22-✴YENİ ARKADAŞ✴

ابدأ من البداية
                                    


"Merhaba ben de Efsun tanıştığımıza memnun oldum."

"Ben de seninle tanıştığıma memnun oldum. Senin duru güzelliğinden gözlerimi alamıyorum çok güzelsin Efsun."

"Teşekkür ederim. Sizinde benden kalır yanınız yok."

"Ah! Evet haklısın. Sıkı bir spor yapıyorum. Sağlığıma dikkat etmem gerekiyor. Malum yaşlanıyorum."

"Hayır, hiçte yaşlanmıyorsunuz aksine daha da güzelleşiyorsunuz."

"Yavuz beni keşke daha önceden çağırsaydın. Bu tatlı kızla bir ömür geçirebilirim." Diyerek hafifçe gülmüştü.

"Hiç yoktan iyidir. Doğru zamanın gelmesi gerekiyormuş."

"Haklısın Yavuz."

"Neyse, ben gidip bir duş alacağım siz konuşun, tanışın birazdan gelirim."

"Tamam." Yavuz oturduğu yerden kalkıp gülümseyerek, gözlerime bakmış, ardından yanımdan geçip, kısa bir süre sonra duyduğum kapanma sesiyle Yavuz'un her gece uyuduğu odaya girdiğini anladım. Bakışlarımı tekrar karşımda oturmuş ışıltılı gözleriyle beni izleyen Birşah hanıma çevrilmişti.

"Efsun umarım sana gözlerimi ayırmadan baktığım için yanlış anlamıyorsundur. O kadar güzelsin ki gözlerimi senden alamıyorum."

"Hayır sorun değil. Ben de size bakmaktan kendimi alıkoyamıyorum." Deyince ikimiz aynı anda gülmüştük.

"Kaç yaşındasın Efsun?"

"Ben yirmi yaşındayım efendim ya siz?"

"Öncelikle Efsuncum bana efendim demeni istemiyorum. Bana abla demen yeterli ve otuz üç yaşındayım tatlım."

"Peki Birşah abla. Daha çok gençsiniz. Lütfen kendinize yaşlanıyorum demeyin."

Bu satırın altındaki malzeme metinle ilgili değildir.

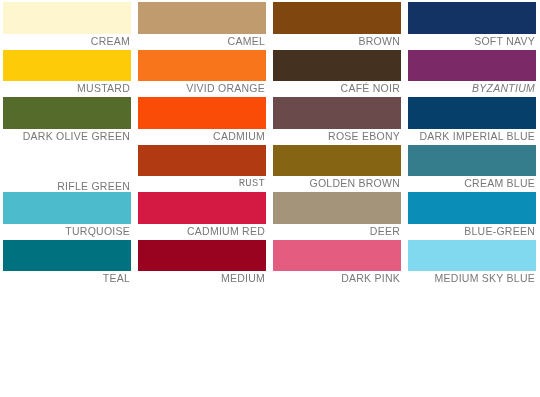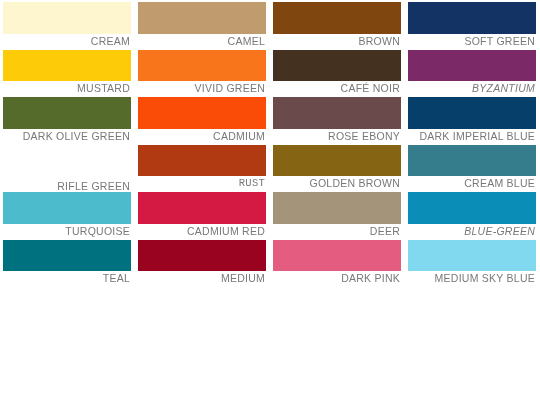"SOFT GREEN" div.swatch-label { text: GREEN -> NAVY }
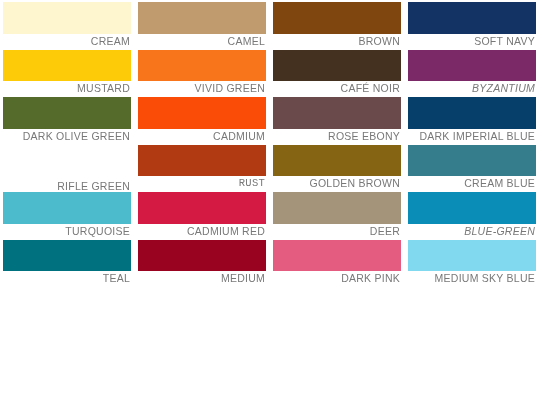"VIVID GREEN" div.swatch-label { text: GREEN -> ORANGE }
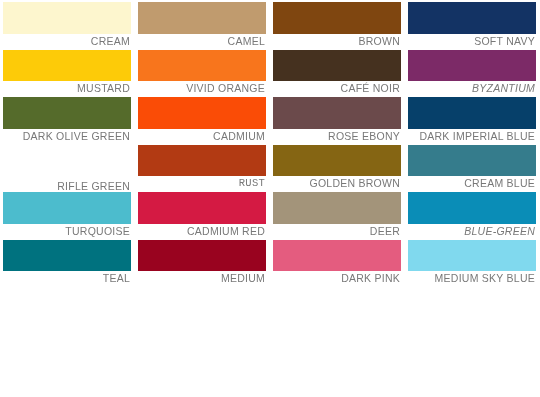"BLUE-GREEN" div.swatch-label { font-style: italic -> none }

"Tamam, tamam dediğini yapacağım. Ben yaşlanmıyor aksine gençleşiyorum oldu mu?" Derken bana büyük bir gülümseme bahşederken bende ona 'oldu' diye karşılık vermiştim.

Bir süre ikimizde oturup birbirimizi daha yakından tanımak adına sorular sorup durmuştuk. Ona kimsemin olmadığını, bu hayatta annem, babam olmadan yaşamaya çalıştığımı, neler sevip ne sevmediğimi söylemiştim. O ise benim yaptığım gibi kendisinden bahsetmişti.

Kendisi iki çocuk annesi, eşi de tesisatçıymış. Birşah abla ise evlerde temizlik ve yemek işleriyle uğraşıp iki çocuğunun okul masraflarını çıkaracak kadar ne iş bulursa çalışıp duruyor, bu arada kendisine bakmayıda ihmal etmiyormuş.

Artık burada çalışacağı için para sıkıntısı çekmek zorunda kalmayacakmış çünkü Ali'nin ödeyeceği maaş onun iki ayda çalışıp kazanabileceği paranın iki katını verecekmiş. Birşah ablanın bu mutluluğunu gözlerinde görebiliyordum. Öyleki onu böyle mutlu görmek beni de mutlu etmişti. Bu devirde para kazanmak gerçekten çok zordu.

Biz konuşmaya dalıp derin bir sohbet içerisine girmişken Yavuz'un sesiyle konuşmamız bölünerek, ona bakmıştık.

"Bakıyorumda siz iyice kaynaşmışsınız."

"Evet, Efsun hem güzel hem de sohbetine doyum olmuyor."

"Ya abla deme öyle utanmama neden oluyorsun."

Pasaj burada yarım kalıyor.